Scientific classification
- Kingdom: Animalia
- Phylum: Arthropoda
- Class: Insecta
- Order: Lepidoptera
- Superfamily: Noctuoidea
- Family: Noctuidae
- Genus: Acrapex
- Species: A. carnea
- Binomial name: Acrapex carnea Hampson, 1905

= Acrapex carnea =

- Authority: Hampson, 1905

Species of moth

Acrapex carnea is a species of moth of the family Noctuidae first described by George Hampson in 1905. It is found in Africa, including South Africa.

The wingspan is 28–30 mm.

==Description==
Head and thorax brown slightly mixed with ochreous; thorax ochreous tinged with rufous; pectus, legs, and abdomen ochreous suffused with brown.

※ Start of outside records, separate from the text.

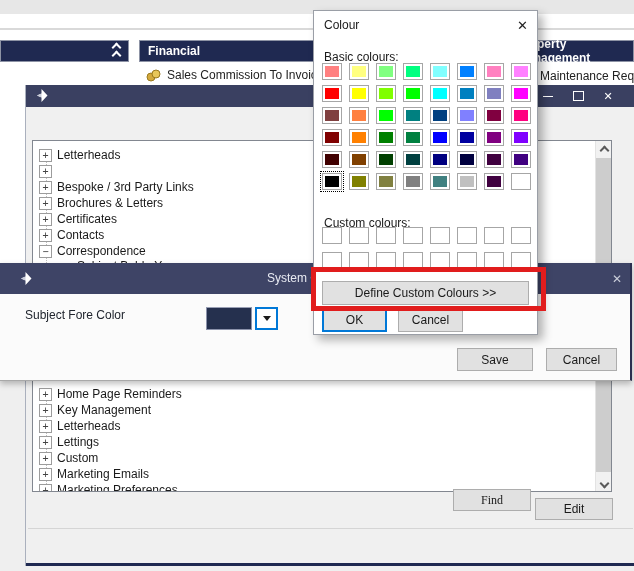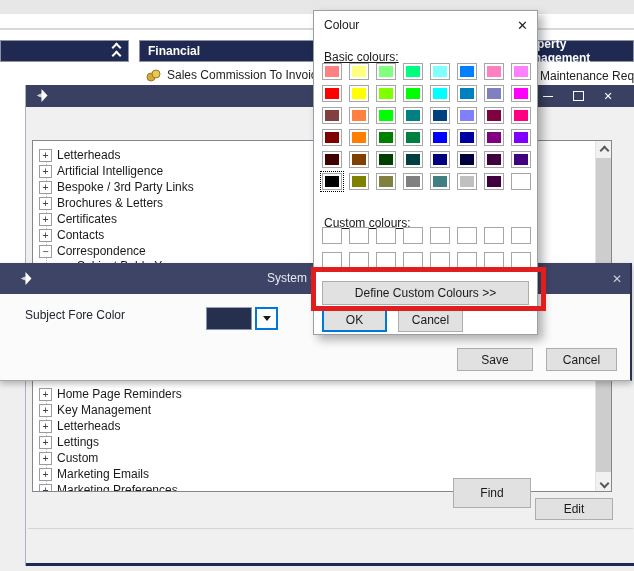--- a/index.html
+++ b/index.html
@@ -81,7 +81,7 @@
   .cd-titlebar{left:0;top:0;width:100%;height:28px;background:#fff;}
   .cd-title{position:absolute;left:10px;top:0;height:28px;line-height:28px;color:#1a1a1a;}
   .cd-close{position:absolute;right:9px;top:0;height:28px;display:flex;align-items:center;color:#222;font-size:13px;}
-  .cd-label{position:absolute;left:10px;color:#1a1a1a;text-decoration:underline;}
+  .cd-label{position:absolute;left:10px;color:#1a1a1a;}
   .basic-label{top:39px;} .custom-label{top:205px;}
   .pal-grid{position:absolute;left:8px;display:grid;grid-template-columns:repeat(8,20px);column-gap:7px;}
   .basic-grid{top:52px;row-gap:5px;}

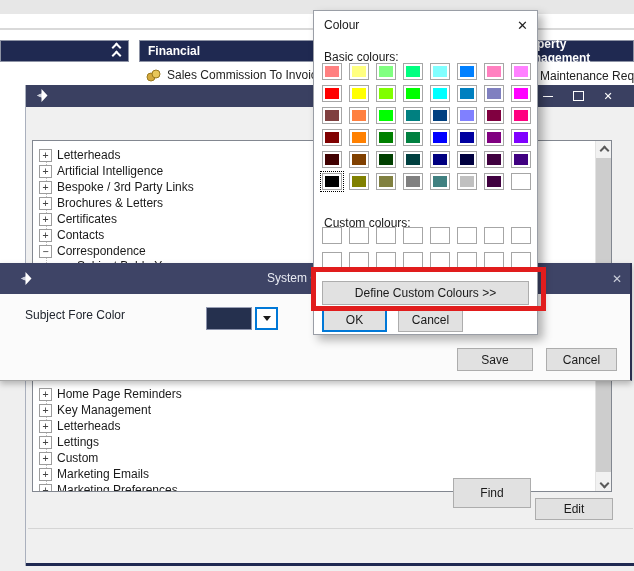--- a/index.html
+++ b/index.html
@@ -159,7 +159,6 @@
           </div>
           <div class="tree-row" style="top: 22px;">
             <span class="exp">+</span>
-            <span>Artificial Intelligence</span>
           </div>
           <div class="tree-row" style="top: 38px;">
             <span class="exp">+</span>

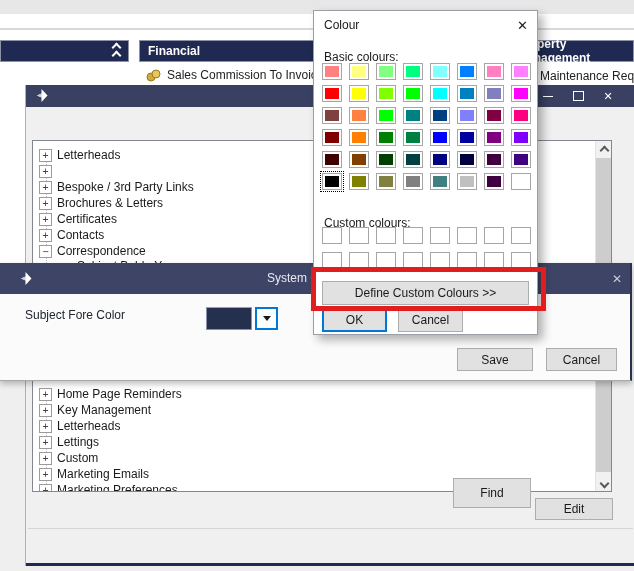--- a/index.html
+++ b/index.html
@@ -55,7 +55,7 @@
 
   .btn{display:flex;align-items:center;justify-content:center;background:var(--button-bg);
        border:1px solid var(--button-border);font-size:12px;color:#1a1a1a;}
-  .find-btn{left:427px;top:393px;width:78px;height:30px;}
+  .find-btn{left:427px;top:404px;width:78px;height:22px;font-family:Liberation Serif, serif;}
   .edit-btn{left:509px;top:413px;width:78px;height:22px;}
   .exit-btn{left:518px;top:454px;width:77px;height:22px;}
   .divider{left:2px;top:443px;width:605px;height:1px;background:#d5d5d5;}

Forewing ochreous tinged with rufous; a brown streak on median nervure except at base; slight black streaks in and beyond lower angle of cell and a point at upper angle; a whitish fascia in terminal half of cell and thence obliquely curved to apex; traces of an oblique postmedial series of dark points on veins 4 to 1; a brown shade from termen below apex with very slight dark streaks on its inner edge above and below vein 5; traces of a terminal series of black points; cilia white tinged with brown and with faint brown line at middle. Hindwing whitish suffused with brown, paler at base; cilia white tinged with brown and with faint brown line near base; the underside whitish suffused with fuscous brown.